少しの間があった後、伏羲さんは自分の顎に手をやりながら説明してくれた。


此処(ここ)思索(しさく)をするのに有用かと思ってな。(われ)が居ない時でも、自由に使えば良い。開けば入り、閉じれば出られる」


彼の目線をたどると小さな書き物机の上に、赤い牡丹(ぼたん)の咲く花瓶。

そしてもう一つ、わたしに届いていたものと同じ紙が開いてあった。

うっすらとこの場所が墨で描かれている。


(まさかワンルームの中にもう一部屋できるなんて……)


今の家はちょっと狭いかなと思っていたけど、この贈り物は想定外すぎる。

スケールが大きすぎて前回のエステ以上にどうお礼をすればいいのか。

言葉を選びながら、できるだけ丁重にわたしは言う。


「ありがとうございます、わたしが受け取ってよいものなのか悩んでしまいますが……。勉強部屋に使わせて頂くと思います」


「何に使っても構わぬ。(ただ)し、男は入れるな」


なんだか真っ当な父親が言いそうな台詞(せりふ)で、

本人はまったく自覚がなさそうでおかしいから「はい」とニコニコ笑いながら返事をすると。

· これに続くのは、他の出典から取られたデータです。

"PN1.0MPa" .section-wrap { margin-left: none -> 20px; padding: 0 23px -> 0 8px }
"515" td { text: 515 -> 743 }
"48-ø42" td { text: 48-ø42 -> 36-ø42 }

伏羲さんは甘く低い声で囁いて、わたしの頬に触れて言う。


()の様に笑っている姿は初めて見るが、とても愛らしい。少しは元気になったのだな」


彼の指はどこまでも(いた)わりに満ちていて、拒む理由はたぶんどこにもない。


ほんのりと青い茶器がふっと現れて、お茶を振る舞われる。

美味しいですと言えば「白茶(パイチャ)白牡丹(バイムーダン)と云う」と教えてもらった。

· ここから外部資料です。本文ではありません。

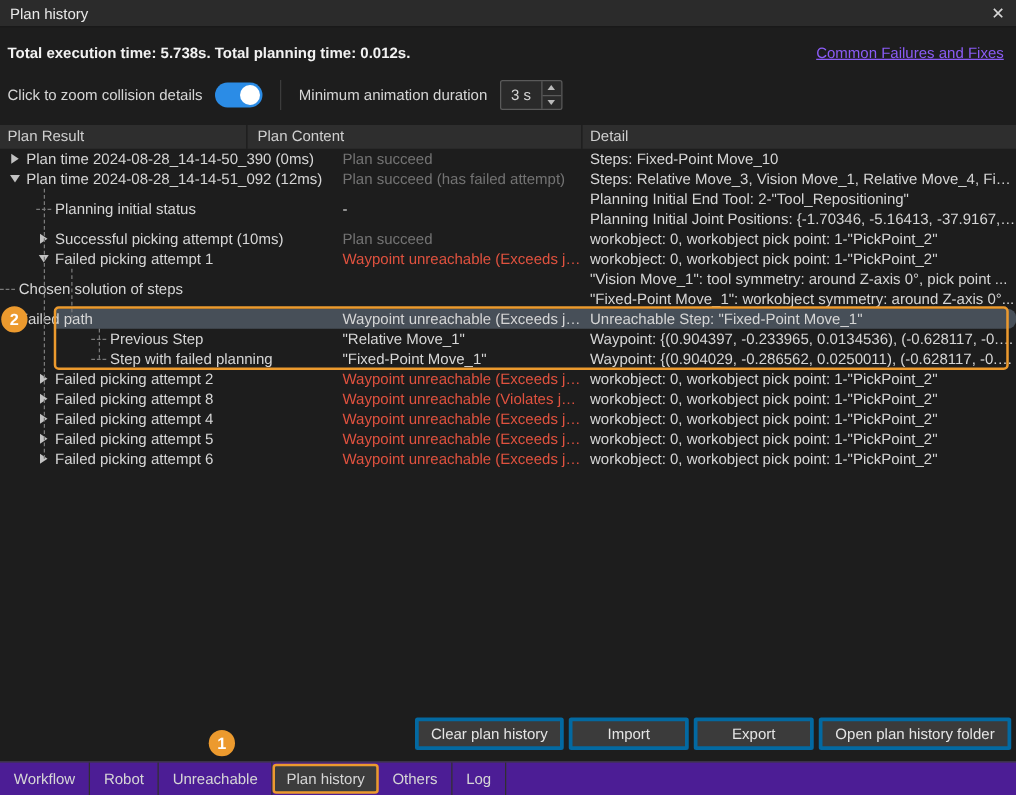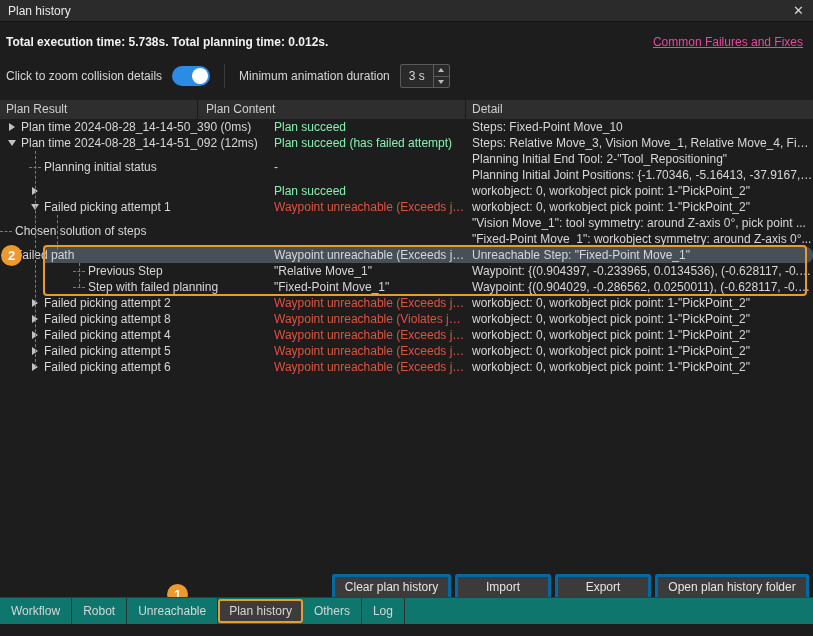"Common Failures and Fixes" .link { color: #ec4899 -> #8b5cf6 }
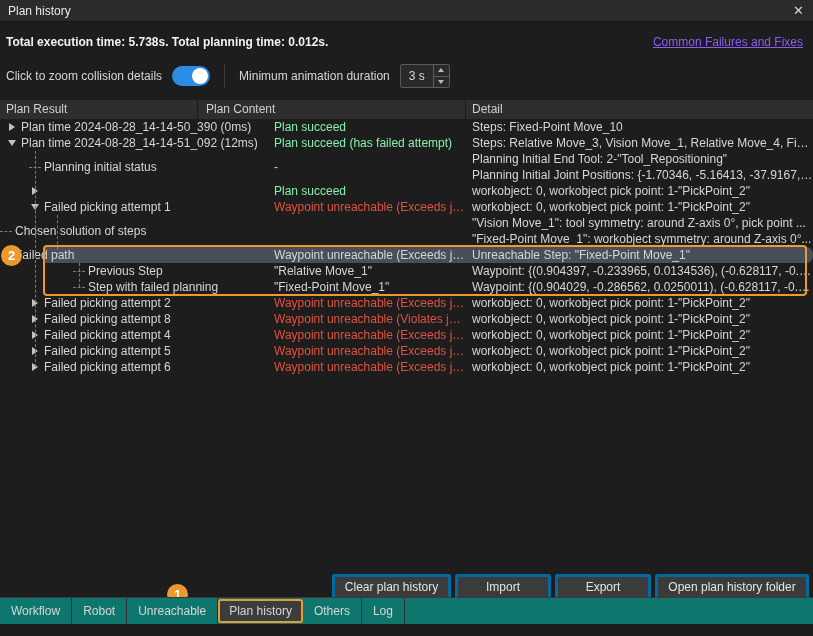"Plan succeed" .green { color: #86efac -> #737373 }
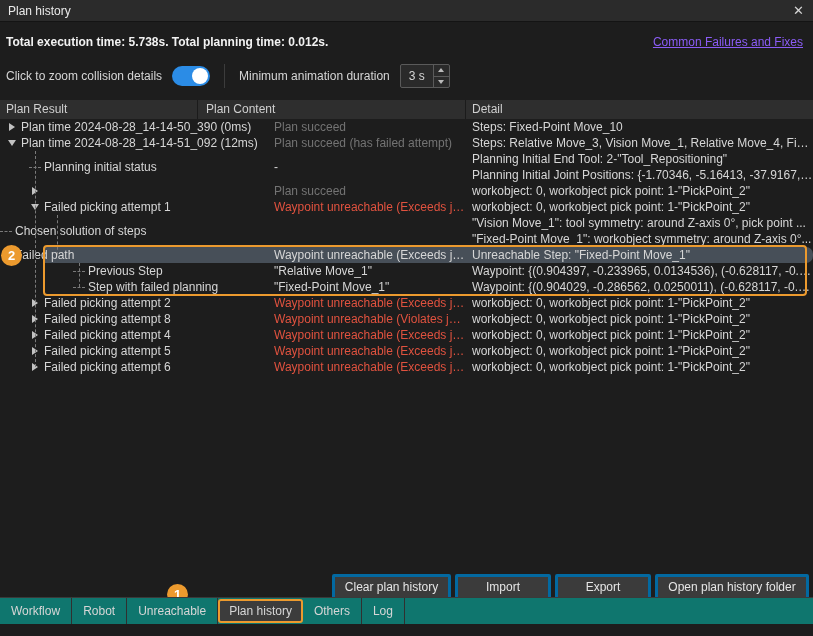"Successful picking attempt (10ms)" span.label { html: none -> <span>Successful picking attempt (10ms)</span> }
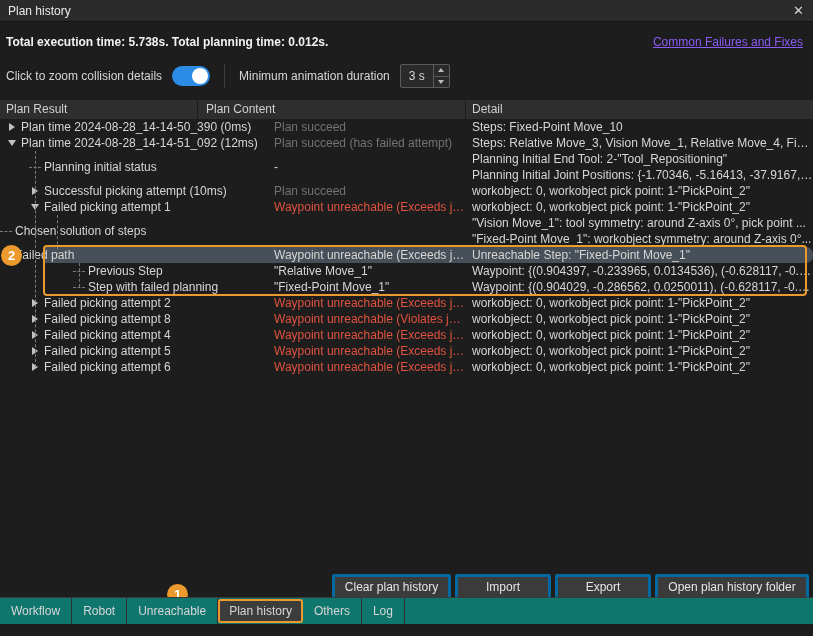"Workflow" .tabbar { background: #0f766e -> #4c1d95; bottom: 12px -> 0 }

しばらく二人とも無言で(すす)っているとお茶の清らかな香りが心地いいせいか、この不思議な体験に心を無防備にされたのか。

自分の内側が(のぞ)き込めるような予感がして、少し怖い気がした。


「………………」


「……予定を決めたがっていると()いた。来週は何処(どこ)かへ出掛けるか? 行きたい所が有るのなら、遠慮せずに()うと良い」


「行きたい、ところ」


(ある)いは、()したい事でも、望む物でも」


「……………………え」


あれ? どうして思いつかないんだろう。

こんな当たり前の問いかけに、どうして頭が真っ白になってるの。

わがままを言いたくないから? 

目立ちたくないから? ううん、それは。


「ちが……う……?」


「日和?」


さっき歩いていた霧がかった空間みたいに、頭の中がぼんやりとする。

自分でも分からない。

どうして指一本すら動かせなくなってるのか。